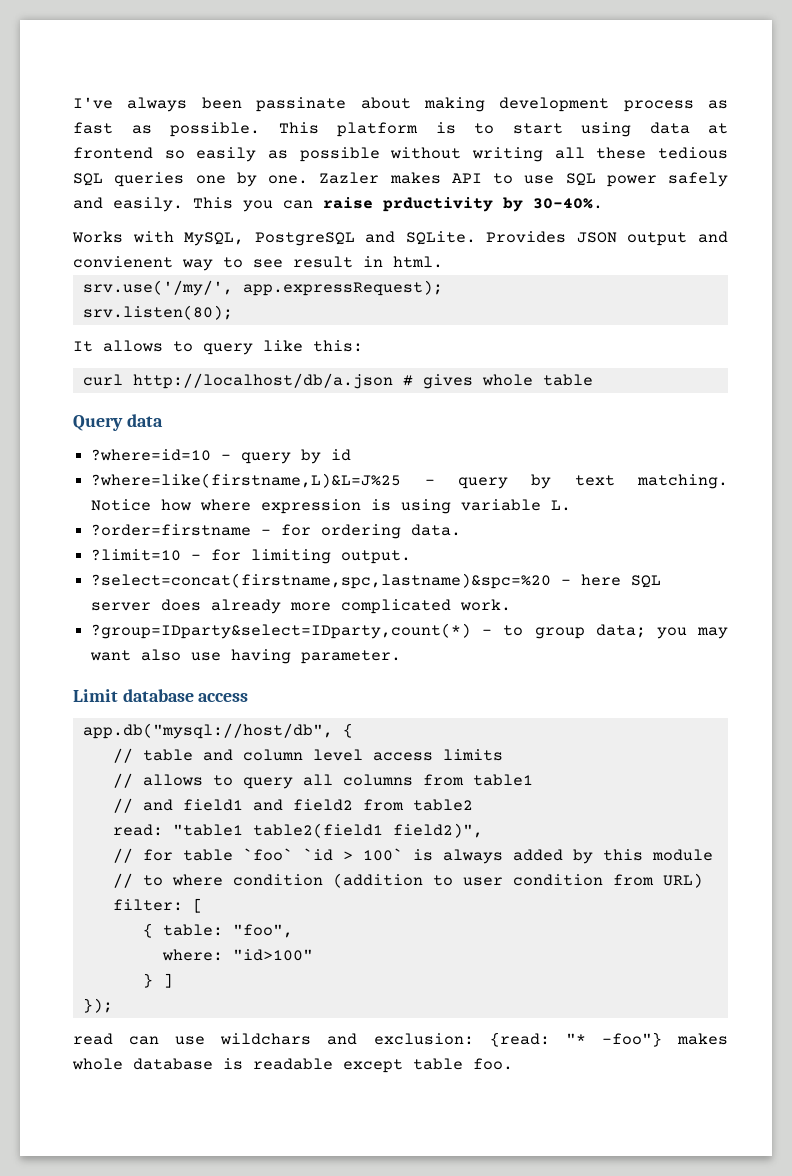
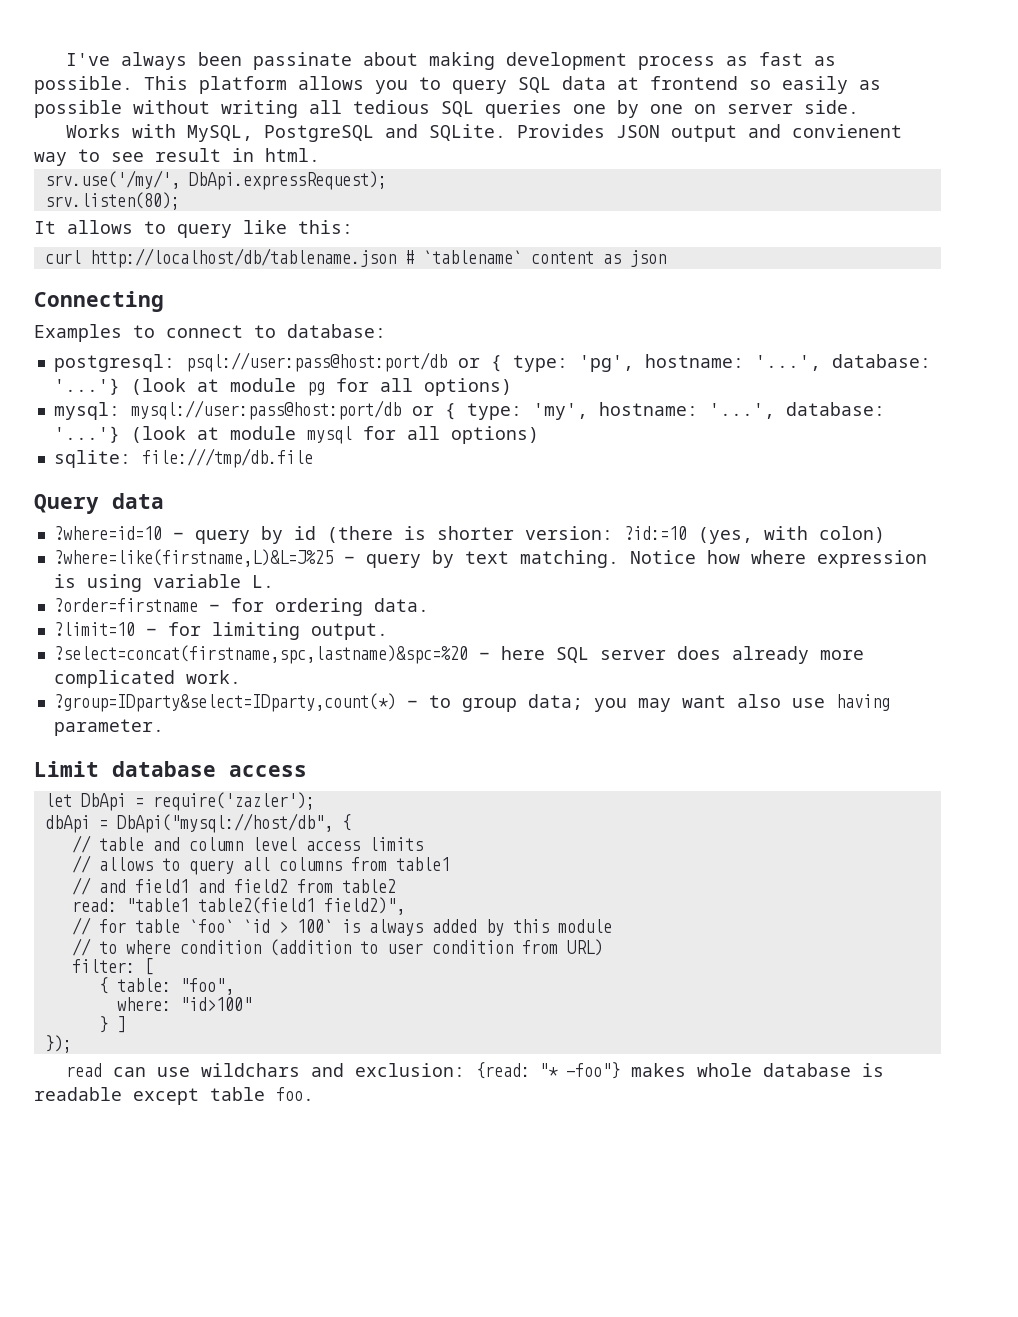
[435,122,631,137] is to start using -> [298,76,551,94] allows you to query SQL
[596,147,647,159] these -> (342, 107) none
[268,172,728,187] [73,197,603,212] one. Zazler makes API to use SQL power safely and easily. This you can raise prductivity by 30-40%. -> [650,100,859,114] one on server side.
[242,280,443,296] app.expressRequest); -> [188,171,387,190] DbApi.expressRequest);
[132,373,593,389] http://localhost/db/a.json # gives whole table -> [89,248,666,268] [34,291,164,312] [34,324,386,342] [53,352,931,372] [53,378,512,396] [53,400,885,420] [53,426,539,444] [53,448,313,468] http://localhost/db/tablename.json # `tablename` content as json // Connecting // Examples to connect to database: // postgresql: psql://user:pass@host:port/db or { type: 'pg', hostname: '...', database: '...'} (look at module pg for all options) // mysql: mysql://user:pass@host:port/db or { type: 'my', hostname: '...', database: '...'} (look at module mysql for all options) // sqlite: file:///tmp/db.file
(352, 455) none -> [326,526,885,544] (there is shorter version: ?id:=10 (yes, with colon)
[82,723,333,739] app.db("mysql://host/db", -> [44,792,315,811] [44,813,333,833] let DbApi = require('zazler'); // dbApi = DbApi("mysql://host/db",

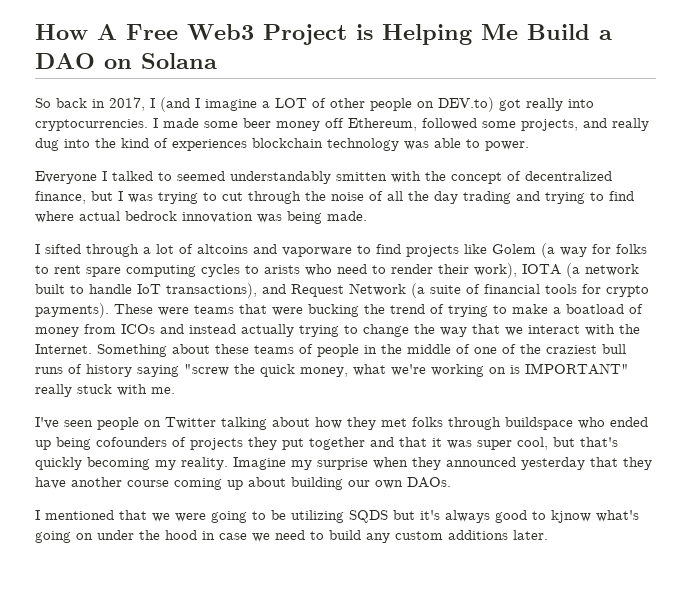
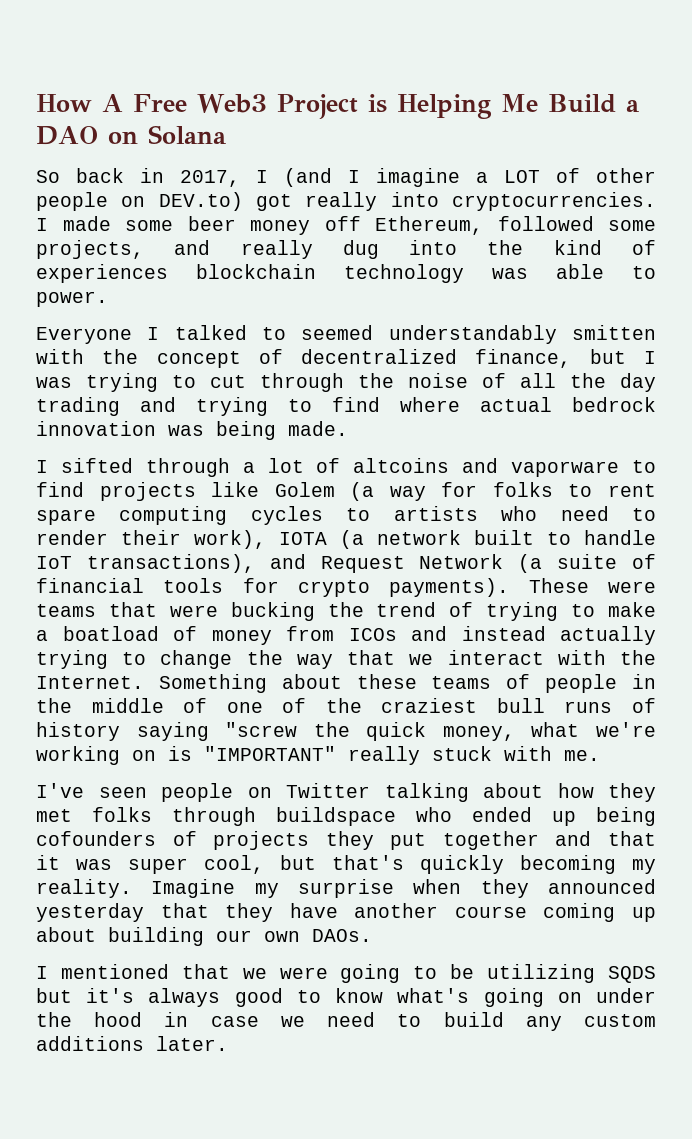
[264,265,300,274] arists -> [393,506,478,521] artists
[525,363,629,375] IMPORTANT" -> [204,746,336,761] "IMPORTANT"
[551,510,591,523] kjnow -> [335,988,384,1003] know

________________________

Instructions to follow> From the first line of the material down to the line containing "[132,373,593,389] http://localhost/db/a.json #", inclusive, return each line exactly, skipping any picture.

Expected output>
[435,122,631,137] is to start using -> [298,76,551,94] allows you to query SQL
[596,147,647,159] these -> (342, 107) none
[268,172,728,187] [73,197,603,212] one. Zazler makes API to use SQL power safely and easily. This you can raise prductivity by 30-40%. -> [650,100,859,114] one on server side.
[242,280,443,296] app.expressRequest); -> [188,171,387,190] DbApi.expressRequest);
[132,373,593,389] http://localhost/db/a.json # gives whole table -> [89,248,666,268] [34,291,164,312] [34,324,386,342] [53,352,931,372] [53,378,512,396] [53,400,885,420] [53,426,539,444] [53,448,313,468] http://localhost/db/tablename.json # `tablename` content as json // Connecting // Examples to connect to database: // postgresql: psql://user:pass@host:port/db or { type: 'pg', hostname: '...', database: '...'} (look at module pg for all options) // mysql: mysql://user:pass@host:port/db or { type: 'my', hostname: '...', database: '...'} (look at module mysql for all options) // sqlite: file:///tmp/db.file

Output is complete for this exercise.